When a man is always expected to pay for a woman, it’s as if society is saying subliminally that he can buy a woman’s affection and as an extension it suggests that her worth can be attached to a price tag. All notions of ownership need to be eradicated, this is the 21st century and it’s all about female liberation and independence. Women are no longer financially shackled to men, they occupy important positions in the job market and they earn all their own money, meaning they are fully capable of paying for a dinner themselves. Unfortunately, venturing into the seedier side of the argument: if a man goes to the burden of paying, there seems to be an expectation or unwritten law in some male minds that a woman should then repay the financial gesture with one of a sexual nature in return, again going back to the argument of ownership. Taking the man specifically into consideration, constantly paying for the meal can be a huge financial commitment when at times they could be struggling for money. Also, it should be remembered in the modern dating scene it is often encouraged for people to date multiple partners at once and if the man is constantly paying for each of the two or three women he might be courting, then quickly it becomes a huge financial strain.
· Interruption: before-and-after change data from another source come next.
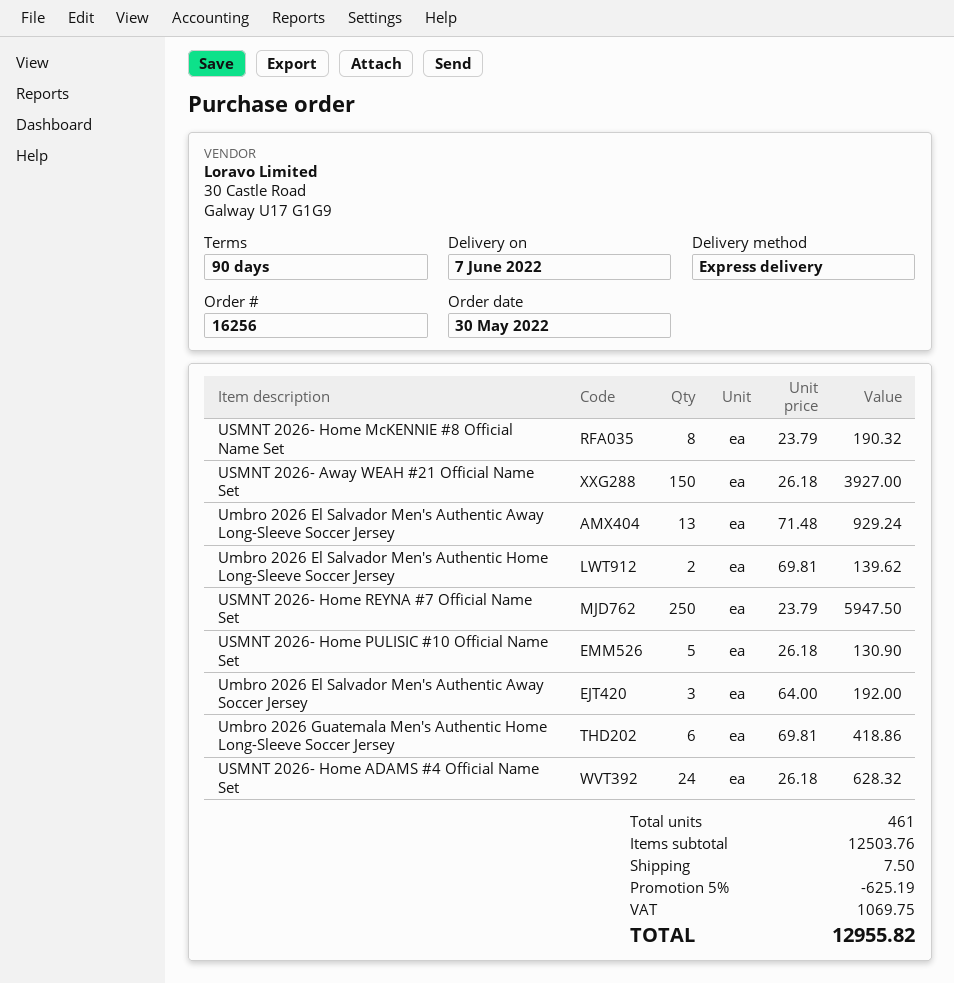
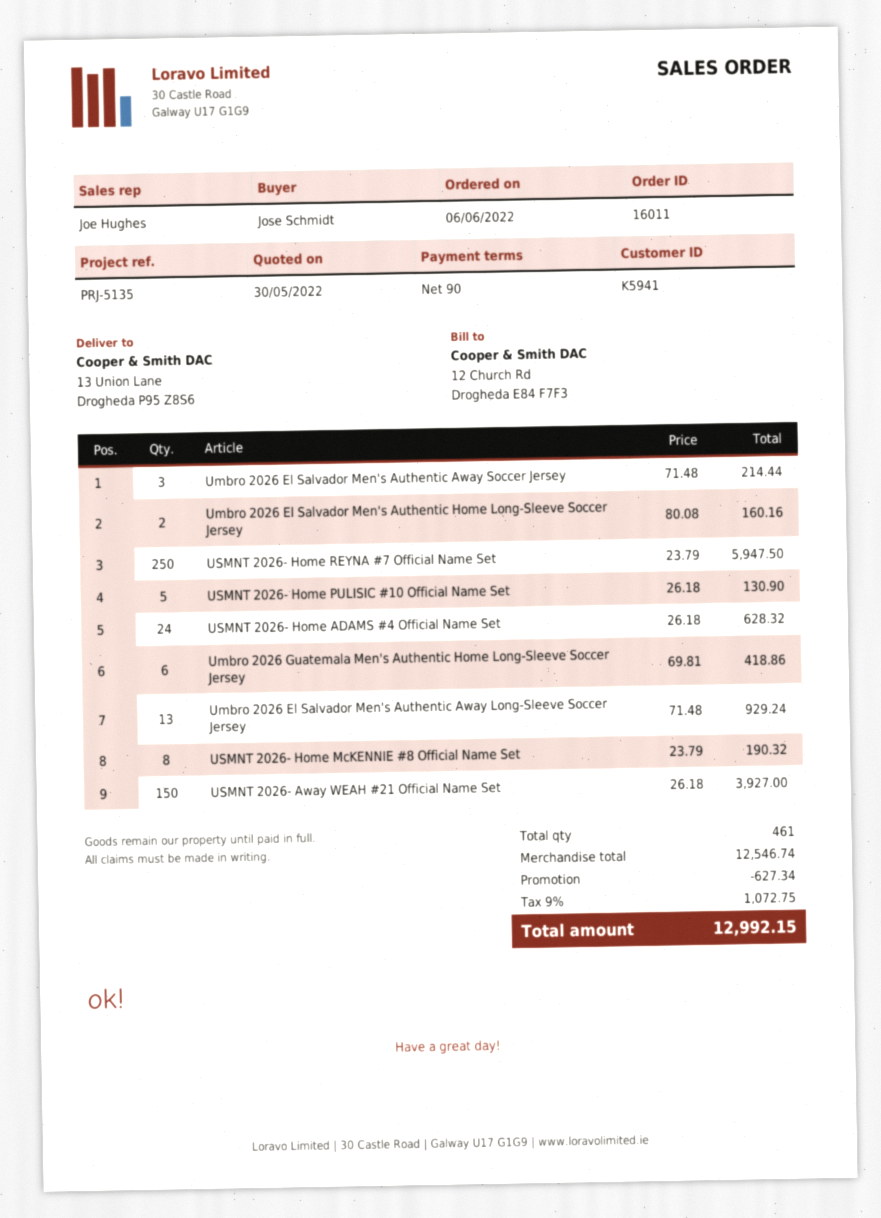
order number: 16256 -> 16011
order date: 2022-05-30 -> 2022-06-06
Umbro 2026 El Salvador Men's Authentic Home Long-Sleeve Soccer Jersey: 2 x 69.81 = 139.62 -> 2 x 80.08 = 160.16
Umbro 2026 El Salvador Men's Authentic Away Soccer Jersey: 3 x 64.00 = 192.00 -> 3 x 71.48 = 214.44
subtotal: 12503.76 -> 12546.74
discount: 625.19 -> 627.34
shipping: 7.50 -> none
tax: 1069.75 -> 1072.75
total: 12955.82 -> 12992.15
When you equally spend time looking at both sides of the argument, it can become very easy to understand, believe or even poke holes in either side of the argument. In terms of tradition, a man paying for the meal can feel like the ultimate expression of appreciation of a woman’s time and does suggest that he really wants to invest in the relationship long term. But is a financial investment more important that an emotional investment? Whilst for the modernity side of the argument, if women are to achieve real equality they must be prepared to always pay their own way in life and if they expect both equality and the privilege of having their meals brought for them by men, it leaves plenty of room for contradiction. Yet again, the cost of one measly meal is miniscule compared to the undoubted commitment and sacrifice a woman could bring to a loving relationship.

To me, when a couple is in a committed relationship there is no problem with the man on occasion paying for dinner, that’s what you do for the people you love. But when a man is expected to pay for a woman’s meal on the first date, without even knowing her well enough yet, it’s as if society is saying females are vulnerable and aren’t even capable of feeding themselves without the help of a man and I think that is wrong. In my opinion for so long people have been taught to accept tradition as a permanent way of life, to the extent that they can become blinded to its inherent flaws and to me the tradition of a man paying for the meal on a first date is definitely flawed.